(Detected change data)
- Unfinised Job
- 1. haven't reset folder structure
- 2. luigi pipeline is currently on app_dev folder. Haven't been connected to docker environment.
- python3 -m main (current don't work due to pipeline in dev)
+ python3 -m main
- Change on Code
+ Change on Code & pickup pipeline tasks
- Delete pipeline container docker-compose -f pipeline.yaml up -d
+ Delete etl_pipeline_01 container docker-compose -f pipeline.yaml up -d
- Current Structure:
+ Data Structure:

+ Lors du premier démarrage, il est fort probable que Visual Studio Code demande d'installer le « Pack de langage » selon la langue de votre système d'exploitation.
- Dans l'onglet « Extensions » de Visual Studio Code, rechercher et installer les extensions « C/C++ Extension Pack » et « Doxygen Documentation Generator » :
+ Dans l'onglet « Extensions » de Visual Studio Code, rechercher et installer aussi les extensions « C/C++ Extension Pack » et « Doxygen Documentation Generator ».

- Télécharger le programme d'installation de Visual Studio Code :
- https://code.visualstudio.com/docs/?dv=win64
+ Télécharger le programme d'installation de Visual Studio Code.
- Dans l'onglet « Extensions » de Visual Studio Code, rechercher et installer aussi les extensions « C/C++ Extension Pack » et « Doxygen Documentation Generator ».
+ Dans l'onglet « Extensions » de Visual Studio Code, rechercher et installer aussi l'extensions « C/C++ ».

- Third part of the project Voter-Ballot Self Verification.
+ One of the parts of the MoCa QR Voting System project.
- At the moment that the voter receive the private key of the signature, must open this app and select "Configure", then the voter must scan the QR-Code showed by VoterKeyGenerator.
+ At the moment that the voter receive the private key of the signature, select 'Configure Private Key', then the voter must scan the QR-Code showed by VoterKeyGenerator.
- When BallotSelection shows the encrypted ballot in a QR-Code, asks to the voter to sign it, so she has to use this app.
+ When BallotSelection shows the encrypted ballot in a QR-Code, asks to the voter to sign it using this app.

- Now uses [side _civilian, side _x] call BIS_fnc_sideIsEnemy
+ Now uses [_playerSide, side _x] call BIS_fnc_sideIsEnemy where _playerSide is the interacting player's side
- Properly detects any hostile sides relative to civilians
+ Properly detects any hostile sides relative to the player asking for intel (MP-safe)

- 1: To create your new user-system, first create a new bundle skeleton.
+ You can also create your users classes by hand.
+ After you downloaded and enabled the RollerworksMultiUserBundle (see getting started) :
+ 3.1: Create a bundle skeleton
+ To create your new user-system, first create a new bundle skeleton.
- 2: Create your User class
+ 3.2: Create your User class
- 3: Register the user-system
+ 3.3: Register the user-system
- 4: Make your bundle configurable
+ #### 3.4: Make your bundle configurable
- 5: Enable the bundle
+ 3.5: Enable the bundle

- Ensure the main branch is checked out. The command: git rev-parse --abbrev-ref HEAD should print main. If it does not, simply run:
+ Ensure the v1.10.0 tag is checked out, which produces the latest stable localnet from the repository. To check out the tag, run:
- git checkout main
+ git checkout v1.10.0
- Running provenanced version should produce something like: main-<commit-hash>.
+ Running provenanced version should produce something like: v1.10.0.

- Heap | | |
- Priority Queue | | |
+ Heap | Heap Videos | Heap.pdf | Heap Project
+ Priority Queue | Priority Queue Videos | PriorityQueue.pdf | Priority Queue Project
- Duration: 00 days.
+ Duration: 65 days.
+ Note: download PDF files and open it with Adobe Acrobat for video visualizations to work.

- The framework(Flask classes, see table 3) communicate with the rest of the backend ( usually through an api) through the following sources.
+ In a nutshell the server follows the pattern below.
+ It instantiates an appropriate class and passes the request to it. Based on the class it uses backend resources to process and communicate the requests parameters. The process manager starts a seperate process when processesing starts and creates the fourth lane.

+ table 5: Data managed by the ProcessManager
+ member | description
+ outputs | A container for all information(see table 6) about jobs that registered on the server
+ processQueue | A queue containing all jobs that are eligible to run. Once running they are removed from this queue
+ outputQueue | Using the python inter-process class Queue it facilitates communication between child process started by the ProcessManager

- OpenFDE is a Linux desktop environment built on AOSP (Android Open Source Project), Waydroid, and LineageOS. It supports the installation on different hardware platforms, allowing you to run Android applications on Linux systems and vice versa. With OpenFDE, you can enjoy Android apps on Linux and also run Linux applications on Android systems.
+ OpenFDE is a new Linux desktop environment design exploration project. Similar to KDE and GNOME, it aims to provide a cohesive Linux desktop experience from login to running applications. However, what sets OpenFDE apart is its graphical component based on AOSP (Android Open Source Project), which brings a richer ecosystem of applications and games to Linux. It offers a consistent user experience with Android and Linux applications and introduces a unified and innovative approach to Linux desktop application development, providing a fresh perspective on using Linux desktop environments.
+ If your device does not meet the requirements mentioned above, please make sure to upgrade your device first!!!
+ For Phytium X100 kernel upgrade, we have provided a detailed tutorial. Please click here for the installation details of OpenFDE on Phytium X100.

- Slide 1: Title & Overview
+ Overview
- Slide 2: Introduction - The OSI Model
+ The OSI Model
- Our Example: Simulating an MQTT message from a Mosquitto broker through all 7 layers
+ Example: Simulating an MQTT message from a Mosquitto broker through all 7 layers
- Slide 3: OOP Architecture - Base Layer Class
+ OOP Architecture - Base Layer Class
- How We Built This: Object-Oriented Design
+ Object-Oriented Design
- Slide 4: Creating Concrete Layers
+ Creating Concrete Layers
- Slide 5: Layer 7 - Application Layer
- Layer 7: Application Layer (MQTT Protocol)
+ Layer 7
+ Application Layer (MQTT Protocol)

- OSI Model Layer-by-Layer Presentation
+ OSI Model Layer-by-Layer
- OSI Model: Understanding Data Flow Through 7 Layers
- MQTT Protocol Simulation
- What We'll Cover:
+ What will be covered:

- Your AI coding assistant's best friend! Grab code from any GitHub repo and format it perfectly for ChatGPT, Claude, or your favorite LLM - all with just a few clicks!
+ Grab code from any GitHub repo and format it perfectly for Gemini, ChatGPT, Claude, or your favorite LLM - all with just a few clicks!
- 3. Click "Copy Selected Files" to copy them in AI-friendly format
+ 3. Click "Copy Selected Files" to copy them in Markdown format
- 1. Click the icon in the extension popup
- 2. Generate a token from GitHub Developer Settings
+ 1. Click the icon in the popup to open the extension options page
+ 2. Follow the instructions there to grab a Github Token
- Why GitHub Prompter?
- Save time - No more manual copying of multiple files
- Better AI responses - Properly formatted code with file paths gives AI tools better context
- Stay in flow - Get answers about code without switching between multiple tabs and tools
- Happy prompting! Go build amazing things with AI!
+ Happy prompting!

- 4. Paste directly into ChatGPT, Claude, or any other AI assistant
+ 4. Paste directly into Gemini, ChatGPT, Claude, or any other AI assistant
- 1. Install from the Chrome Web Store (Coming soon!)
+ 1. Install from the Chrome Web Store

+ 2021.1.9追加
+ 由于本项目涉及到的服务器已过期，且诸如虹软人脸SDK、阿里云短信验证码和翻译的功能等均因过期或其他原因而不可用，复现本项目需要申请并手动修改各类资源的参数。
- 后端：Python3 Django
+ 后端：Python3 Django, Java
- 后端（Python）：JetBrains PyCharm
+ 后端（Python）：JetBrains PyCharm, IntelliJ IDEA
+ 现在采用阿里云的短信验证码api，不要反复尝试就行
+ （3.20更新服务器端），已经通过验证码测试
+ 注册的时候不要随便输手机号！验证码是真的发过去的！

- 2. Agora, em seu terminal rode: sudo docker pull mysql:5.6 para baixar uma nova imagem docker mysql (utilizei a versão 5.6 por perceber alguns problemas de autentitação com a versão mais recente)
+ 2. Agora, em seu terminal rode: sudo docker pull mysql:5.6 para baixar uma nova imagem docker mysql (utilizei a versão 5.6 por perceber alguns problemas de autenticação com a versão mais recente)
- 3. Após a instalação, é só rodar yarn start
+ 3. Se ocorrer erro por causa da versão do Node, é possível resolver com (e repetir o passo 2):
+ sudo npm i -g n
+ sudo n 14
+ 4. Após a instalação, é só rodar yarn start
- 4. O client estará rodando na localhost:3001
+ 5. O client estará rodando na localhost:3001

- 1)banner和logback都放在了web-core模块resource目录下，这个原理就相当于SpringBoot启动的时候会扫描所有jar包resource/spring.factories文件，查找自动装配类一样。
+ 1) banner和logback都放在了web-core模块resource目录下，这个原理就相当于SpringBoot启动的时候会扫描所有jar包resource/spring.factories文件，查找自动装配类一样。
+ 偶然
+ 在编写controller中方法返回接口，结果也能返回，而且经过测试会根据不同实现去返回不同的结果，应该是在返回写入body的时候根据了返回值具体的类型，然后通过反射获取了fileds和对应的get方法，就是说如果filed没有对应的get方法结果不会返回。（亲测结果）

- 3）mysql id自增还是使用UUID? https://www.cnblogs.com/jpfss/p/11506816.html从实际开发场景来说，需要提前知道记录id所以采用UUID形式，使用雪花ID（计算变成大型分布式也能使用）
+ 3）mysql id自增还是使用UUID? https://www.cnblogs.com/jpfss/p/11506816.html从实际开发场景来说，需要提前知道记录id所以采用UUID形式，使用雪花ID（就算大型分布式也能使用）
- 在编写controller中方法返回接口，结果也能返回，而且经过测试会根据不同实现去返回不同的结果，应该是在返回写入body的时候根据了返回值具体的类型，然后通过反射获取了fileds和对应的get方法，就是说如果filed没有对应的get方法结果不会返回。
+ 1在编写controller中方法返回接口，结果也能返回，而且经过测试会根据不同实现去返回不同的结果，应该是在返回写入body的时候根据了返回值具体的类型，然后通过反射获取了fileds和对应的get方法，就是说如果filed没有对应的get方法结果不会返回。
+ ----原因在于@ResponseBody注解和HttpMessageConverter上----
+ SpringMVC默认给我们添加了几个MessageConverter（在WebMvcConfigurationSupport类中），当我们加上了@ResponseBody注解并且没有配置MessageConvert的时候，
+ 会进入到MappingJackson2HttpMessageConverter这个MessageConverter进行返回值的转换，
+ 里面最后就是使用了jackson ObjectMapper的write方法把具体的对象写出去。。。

Requirement: Restate the records above verbatim up to and including the line containing "- At the moment".

Solved problem:
- Unfinised Job
- 1. haven't reset folder structure
- 2. luigi pipeline is currently on app_dev folder. Haven't been connected to docker environment.
- python3 -m main (current don't work due to pipeline in dev)
+ python3 -m main
- Change on Code
+ Change on Code & pickup pipeline tasks
- Delete pipeline container docker-compose -f pipeline.yaml up -d
+ Delete etl_pipeline_01 container docker-compose -f pipeline.yaml up -d
- Current Structure:
+ Data Structure:

+ Lors du premier démarrage, il est fort probable que Visual Studio Code demande d'installer le « Pack de langage » selon la langue de votre système d'exploitation.
- Dans l'onglet « Extensions » de Visual Studio Code, rechercher et installer les extensions « C/C++ Extension Pack » et « Doxygen Documentation Generator » :
+ Dans l'onglet « Extensions » de Visual Studio Code, rechercher et installer aussi les extensions « C/C++ Extension Pack » et « Doxygen Documentation Generator ».

- Télécharger le programme d'installation de Visual Studio Code :
- https://code.visualstudio.com/docs/?dv=win64
+ Télécharger le programme d'installation de Visual Studio Code.
- Dans l'onglet « Extensions » de Visual Studio Code, rechercher et installer aussi les extensions « C/C++ Extension Pack » et « Doxygen Documentation Generator ».
+ Dans l'onglet « Extensions » de Visual Studio Code, rechercher et installer aussi l'extensions « C/C++ ».

- Third part of the project Voter-Ballot Self Verification.
+ One of the parts of the MoCa QR Voting System project.
- At the moment that the voter receive the private key of the signature, must open this app and select "Configure", then the voter must scan the QR-Code showed by VoterKeyGenerator.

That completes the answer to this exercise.